David Lever, executive director the state's Public School Construction Program, said the state is looking for an initial batch of schools to be closed for the 2006-2007 school year. He said the school system is wasting at least $10 million a year on unnecessary heating, maintenance and custodial costs, among other factors.

Lever said the state has recommended that the system reduce its capacity by 4 percent a year for three years, which would still leave lots of extra space for innovative school configurations and programs.

Still, even state officials recognize that there is likely a need for new schools. The excess space is not distributed equally throughout the city, and schools in some neighborhoods are crowded. Some buildings are in such disrepair that it would cost less to build new ones.
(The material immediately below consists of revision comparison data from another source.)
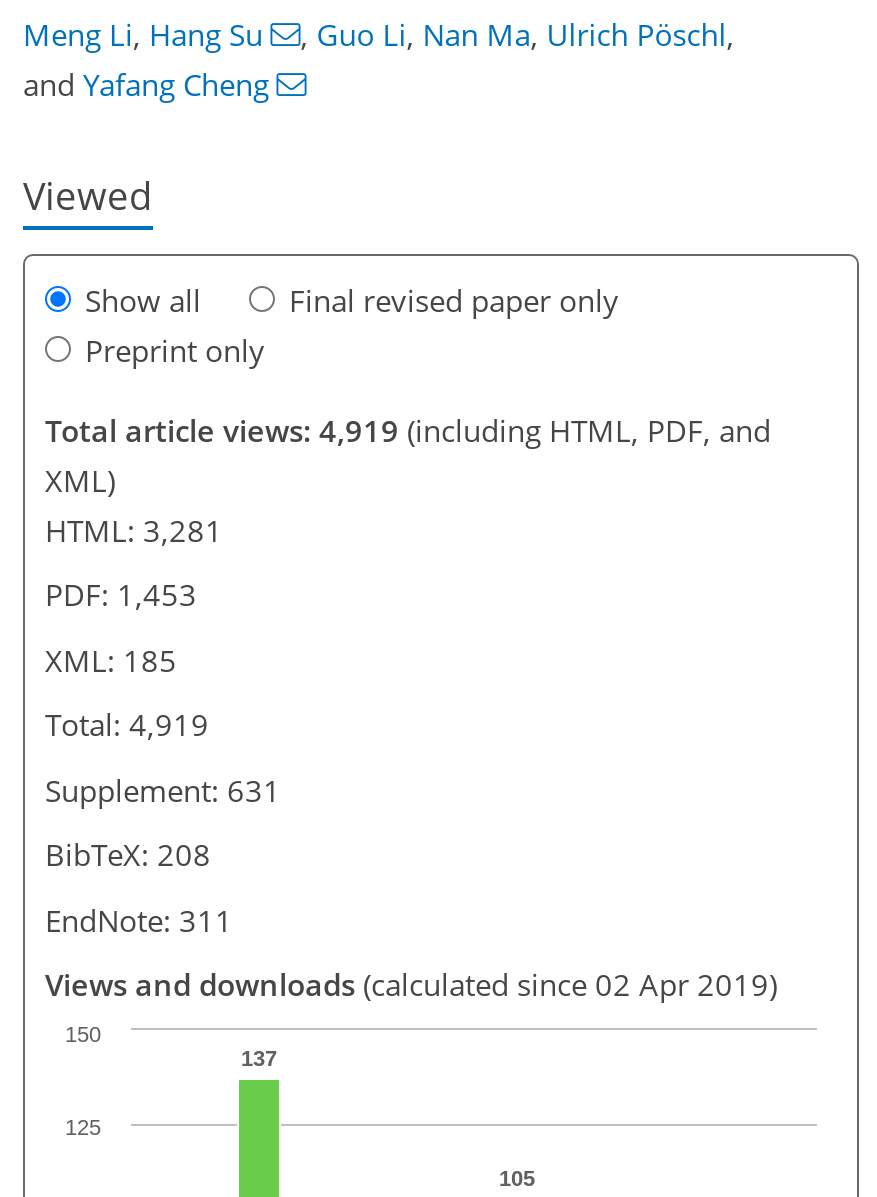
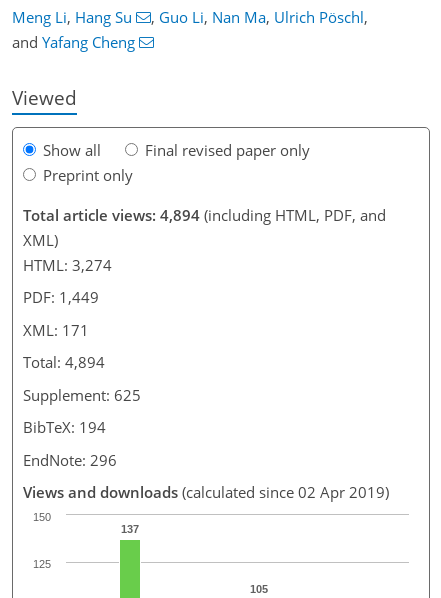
- Total article views: 4,919 (including HTML, PDF, and
+ Total article views: 4,894 (including HTML, PDF, and

- HTML: 3,281
+ HTML: 3,274

- PDF: 1,453
+ PDF: 1,449

- XML: 185
+ XML: 171

- Total: 4,919
+ Total: 4,894

- Supplement: 631
+ Supplement: 625

- BibTeX: 208
+ BibTeX: 194

- EndNote: 311
+ EndNote: 296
As the school system converts its large neighborhood high schools into small schools, some buildings "are just these sprawling things that have had addition after addition," Lever said.

Baltimore has the oldest schools in Maryland, with its average building 45.6 years old, according to system figures. About 30 of 171 buildings are more than 75 years old. Fewer than half have air conditioning.

The oldest school, Pimlico Elementary, was built in 1910.

Lever said the state will be more receptive to funding requests from the school system once it has a comprehensive plan, though money for school construction statewide is severely limited. He said that the school system has a history of projects "taking an inordinate amount of time" and that the state has funded some projects that never came to pass.

The school board approved a contract this summer for $973,856 with Ohio-based DeJong & Associates, which has conducted school facilities studies around the country, including in Baltimore County.

The consultant is charged with engaging the community in planning, while keeping that process just centralized enough to stay on schedule, Letsinger said.

In each of eight planning regions, there is a committee that includes parents, students and teachers. The committees began meeting this week, and each region will hold community forums in October and December.

Each committee is charged with producing a report analyzing the needs of the school buildings in the area it's studying, including the community's desired school sizes and grade configurations. The consultants have spent the summer crunching numbers to provide the committees with enrollment trends and projections, information about building conditions and maintenance needs, and building capacity.